Così, Hr, qualunque cosa facesse, l’avrebbe dimenticato la mattina seguente. Kiy da un po’ aveva capito che
c’erano delle giornate in cui questo accadeva. Qualcosa non andava, e ne restavano orme, orme innocue
sulla spiaggia. Hr e Dii non preoccupati, indifferenti, ubriachi forse di quelle sieste o di qualcos’altro. Lui lo
sentiva, e il sentire gli faceva capire, solo in certi momenti della veglia, che aveva degli organi interni per
qualche motivo non ignari di quanto di disarmonico accadesse in un mondo, in un sistema, in un apparato -
dolori momentanei. E aveva accettato con rispettoso silenzio. Ma rimaneva un vuoto fastidioso, una
disarmonia da qualche parte non colta. Lei gliel’aveva detto, in una notte intima di loro strani discontinui
discorsi: c’erano notti nel corso delle quali, prima d’arrivare al giorno, questa amnesia accadeva.

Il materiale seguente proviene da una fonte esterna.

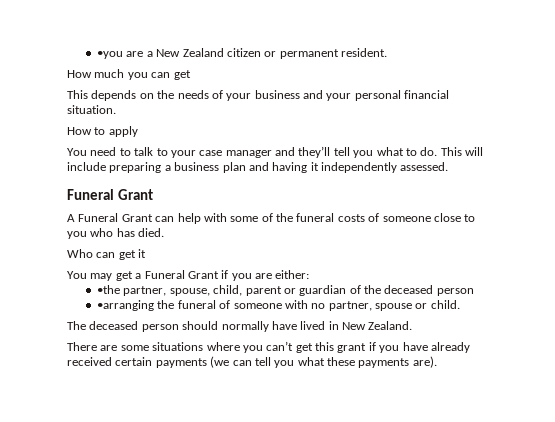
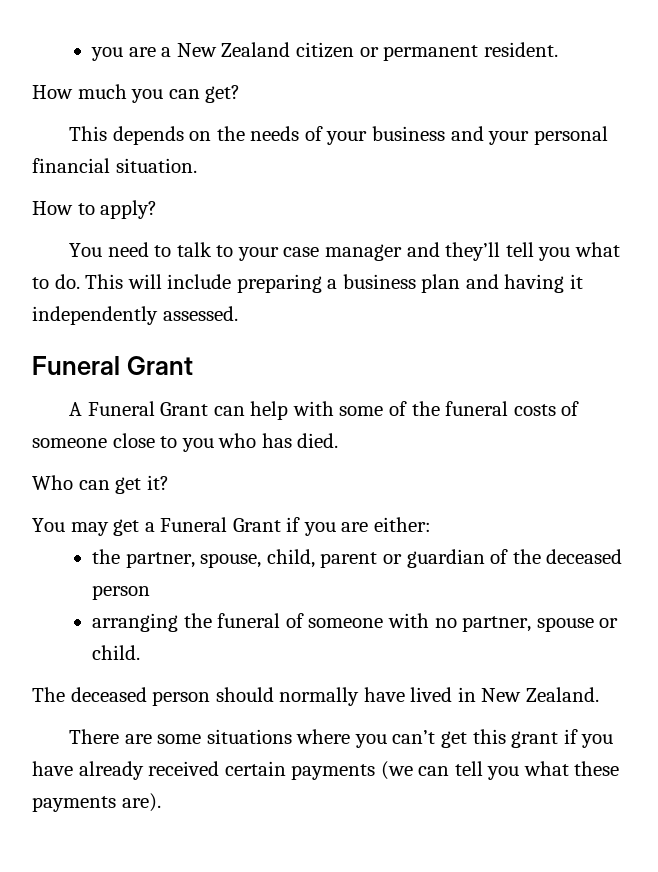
- •you are a New Zealand citizen or permanent resident.
+ you are a New Zealand citizen or permanent resident.
- How much you can get
+ How much you can get?
- How to apply
+ How to apply?
- Who can get it
+ Who can get it?
- •the partner, spouse, child, parent or guardian of the deceased person
+ the partner, spouse, child, parent or guardian of the deceased person
- •arranging the funeral of someone with no partner, spouse or child.
+ arranging the funeral of someone with no partner, spouse or child.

-il tuo amico questa notte apre il suo cuore a una donna, e lei lo ascolta. E lui dimentica. Lei no, non ha
bisogno di dimenticare: non può parlare altro che del presente. Mantiene segreti meglio di qualsiasi
creatura, così direste voi.
Kiy scosse la testa. Hr non poteva aprire il suo cuore, Hr era sgradevole.
-che c’è?
Scosse la testa.
-tu non ti fidi del tuo amico, vero? E pensi a lui in un modo di cui tu stesso diresti “è male”.
Kiy non seppe che rispondere. Il rumore che per primo lo aveva destato era stato forse un grido di Hr,
irruento come una pantera balzata dalle fronde vicino alle loro, molto lontane anche dalla capanna più
vicina e in cui, in silenzio e guardandosi negli occhi e all’insaputa del creato, avevano conversato
segretamente e concluso nulla.
Continuarono, una parola in pochi istanti, separati da mari interi. Mari neri. Il mare nero soffiava, cantava
nella risacca. Attutito, azzerato, un grido simbolico. E padre di mille altri gridi simbolici che dovevano
lanciarsi in quel momento contro le rive di tutto il mondo. Un uccello notturno, una sula deforme del buio,
faceva strozzare dal gozzo rumoroso il suo goffo e lugubre pianto.
Sedevano sotto il boschetto sacro, con le dita che si sfioravano poggiandosi al confine tra erba e spiaggia.
Senza rumore e strisciando come nettare opaco, la notte si muoveva alta nel cielo, retrocedendo, facendo
rotolare la luna giù, verso le profondità.